Certes, il souffre plus violemment, quand il souffre: il souffre même
plus souvent, parce qu'il ne sait pas tirer les leçons de l'expérience
et retombe toujours dans la même ornière. Dans la douleur
il est alors aussi déraisonnable que dans le bonheur, il crie fort
et rien ne le console.

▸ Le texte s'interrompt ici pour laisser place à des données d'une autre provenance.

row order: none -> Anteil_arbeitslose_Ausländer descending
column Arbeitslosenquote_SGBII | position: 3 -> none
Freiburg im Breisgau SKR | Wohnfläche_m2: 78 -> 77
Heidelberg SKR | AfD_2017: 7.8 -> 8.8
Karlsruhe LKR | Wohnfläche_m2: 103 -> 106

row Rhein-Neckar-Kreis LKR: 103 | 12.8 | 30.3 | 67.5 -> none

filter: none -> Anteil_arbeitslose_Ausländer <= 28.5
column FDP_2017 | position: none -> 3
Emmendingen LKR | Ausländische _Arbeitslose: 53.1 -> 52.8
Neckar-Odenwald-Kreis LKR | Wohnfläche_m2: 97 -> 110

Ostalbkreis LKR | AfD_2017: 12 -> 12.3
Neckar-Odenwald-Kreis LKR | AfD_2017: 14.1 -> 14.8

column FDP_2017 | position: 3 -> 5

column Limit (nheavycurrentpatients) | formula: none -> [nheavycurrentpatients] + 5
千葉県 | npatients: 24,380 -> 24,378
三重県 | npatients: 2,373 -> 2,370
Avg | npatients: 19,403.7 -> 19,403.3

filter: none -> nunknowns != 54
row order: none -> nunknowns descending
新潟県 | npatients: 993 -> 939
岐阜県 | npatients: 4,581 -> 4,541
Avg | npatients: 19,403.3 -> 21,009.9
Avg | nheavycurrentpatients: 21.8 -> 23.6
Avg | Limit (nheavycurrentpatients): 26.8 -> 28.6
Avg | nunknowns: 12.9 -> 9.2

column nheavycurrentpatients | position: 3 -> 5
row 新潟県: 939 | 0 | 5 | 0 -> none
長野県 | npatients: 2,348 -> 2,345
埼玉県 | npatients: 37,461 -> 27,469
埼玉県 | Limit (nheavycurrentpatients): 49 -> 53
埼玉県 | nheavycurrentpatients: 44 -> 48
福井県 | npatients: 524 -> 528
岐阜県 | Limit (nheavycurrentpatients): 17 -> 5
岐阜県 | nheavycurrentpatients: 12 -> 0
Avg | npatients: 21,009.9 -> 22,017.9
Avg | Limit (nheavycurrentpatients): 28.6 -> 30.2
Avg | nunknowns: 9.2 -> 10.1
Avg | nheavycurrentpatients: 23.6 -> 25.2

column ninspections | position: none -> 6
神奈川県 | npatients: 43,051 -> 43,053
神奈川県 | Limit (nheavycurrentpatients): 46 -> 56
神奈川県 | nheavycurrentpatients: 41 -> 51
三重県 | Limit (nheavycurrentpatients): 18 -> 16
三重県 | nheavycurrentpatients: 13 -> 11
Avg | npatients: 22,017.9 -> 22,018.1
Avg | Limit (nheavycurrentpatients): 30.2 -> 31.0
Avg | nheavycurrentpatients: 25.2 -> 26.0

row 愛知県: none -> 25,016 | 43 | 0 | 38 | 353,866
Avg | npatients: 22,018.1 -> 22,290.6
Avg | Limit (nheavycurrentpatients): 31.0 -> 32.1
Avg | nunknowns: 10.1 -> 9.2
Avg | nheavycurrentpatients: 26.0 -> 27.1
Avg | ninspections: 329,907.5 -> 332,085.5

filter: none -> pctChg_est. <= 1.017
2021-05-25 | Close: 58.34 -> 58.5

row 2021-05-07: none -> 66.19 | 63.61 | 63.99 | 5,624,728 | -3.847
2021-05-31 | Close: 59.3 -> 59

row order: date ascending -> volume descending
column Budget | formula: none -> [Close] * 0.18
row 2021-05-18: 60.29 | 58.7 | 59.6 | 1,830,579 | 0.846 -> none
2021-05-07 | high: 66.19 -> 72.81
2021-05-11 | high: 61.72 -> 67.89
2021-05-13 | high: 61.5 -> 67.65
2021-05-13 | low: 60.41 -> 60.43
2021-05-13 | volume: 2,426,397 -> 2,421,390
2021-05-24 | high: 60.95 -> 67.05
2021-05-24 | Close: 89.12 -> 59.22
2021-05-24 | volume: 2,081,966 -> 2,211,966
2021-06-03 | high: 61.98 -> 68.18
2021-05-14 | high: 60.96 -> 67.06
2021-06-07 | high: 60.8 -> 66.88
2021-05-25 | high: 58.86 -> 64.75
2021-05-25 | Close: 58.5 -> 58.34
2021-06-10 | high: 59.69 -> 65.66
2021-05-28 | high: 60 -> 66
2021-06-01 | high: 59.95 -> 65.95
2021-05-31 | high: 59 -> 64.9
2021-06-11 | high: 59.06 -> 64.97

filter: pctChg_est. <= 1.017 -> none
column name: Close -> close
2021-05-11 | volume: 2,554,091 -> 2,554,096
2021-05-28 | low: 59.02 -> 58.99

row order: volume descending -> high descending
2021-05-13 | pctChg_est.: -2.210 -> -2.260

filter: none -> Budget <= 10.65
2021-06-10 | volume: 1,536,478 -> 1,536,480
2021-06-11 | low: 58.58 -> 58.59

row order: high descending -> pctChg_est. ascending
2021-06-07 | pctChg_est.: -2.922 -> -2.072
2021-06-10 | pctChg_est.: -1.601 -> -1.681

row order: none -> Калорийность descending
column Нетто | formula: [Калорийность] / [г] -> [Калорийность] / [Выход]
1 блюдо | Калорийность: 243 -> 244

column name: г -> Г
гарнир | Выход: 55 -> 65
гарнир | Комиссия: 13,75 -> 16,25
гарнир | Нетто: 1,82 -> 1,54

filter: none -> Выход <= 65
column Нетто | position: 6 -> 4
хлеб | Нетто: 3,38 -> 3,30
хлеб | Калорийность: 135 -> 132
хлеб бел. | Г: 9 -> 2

Quelle différence avec le stoïcien
instruit par l'expérience qui, dans la même infortune, se
maîtrise au moyen de concepts ! Lui qui d'habitude ne cherche que
la droiture, la vérité et la liberté face aux illusions
et à se protéger contre l'agression du charme, il pond maintenant
dans le malheur le chef-duvre du travestissement, comme l'autre
posait le sien dans le bonheur ; il n'affiche pas un visage mobile et
capricieux, mais une espèce de masque au dessin digne et symétrique,
il ne crie pas et ne change même pas de voix: quand un orage sérieux
éclate au-dessus de sa tête et l'inonde, il se pelotonne
dans son manteau et s'éloigne à pas lents.
(Frédéric NIETZSCHE, études théorétiques,
1873 - © Aubier-Flammarion, éd. 1969)

Métaphore: Véritable clin-d'œil de l'auteur : son style imagé fourmille de métaphores.

note. Citation approximative.

Rhapsode : aède, poète qui allait de
ville en ville en récitant des poèmes épiques.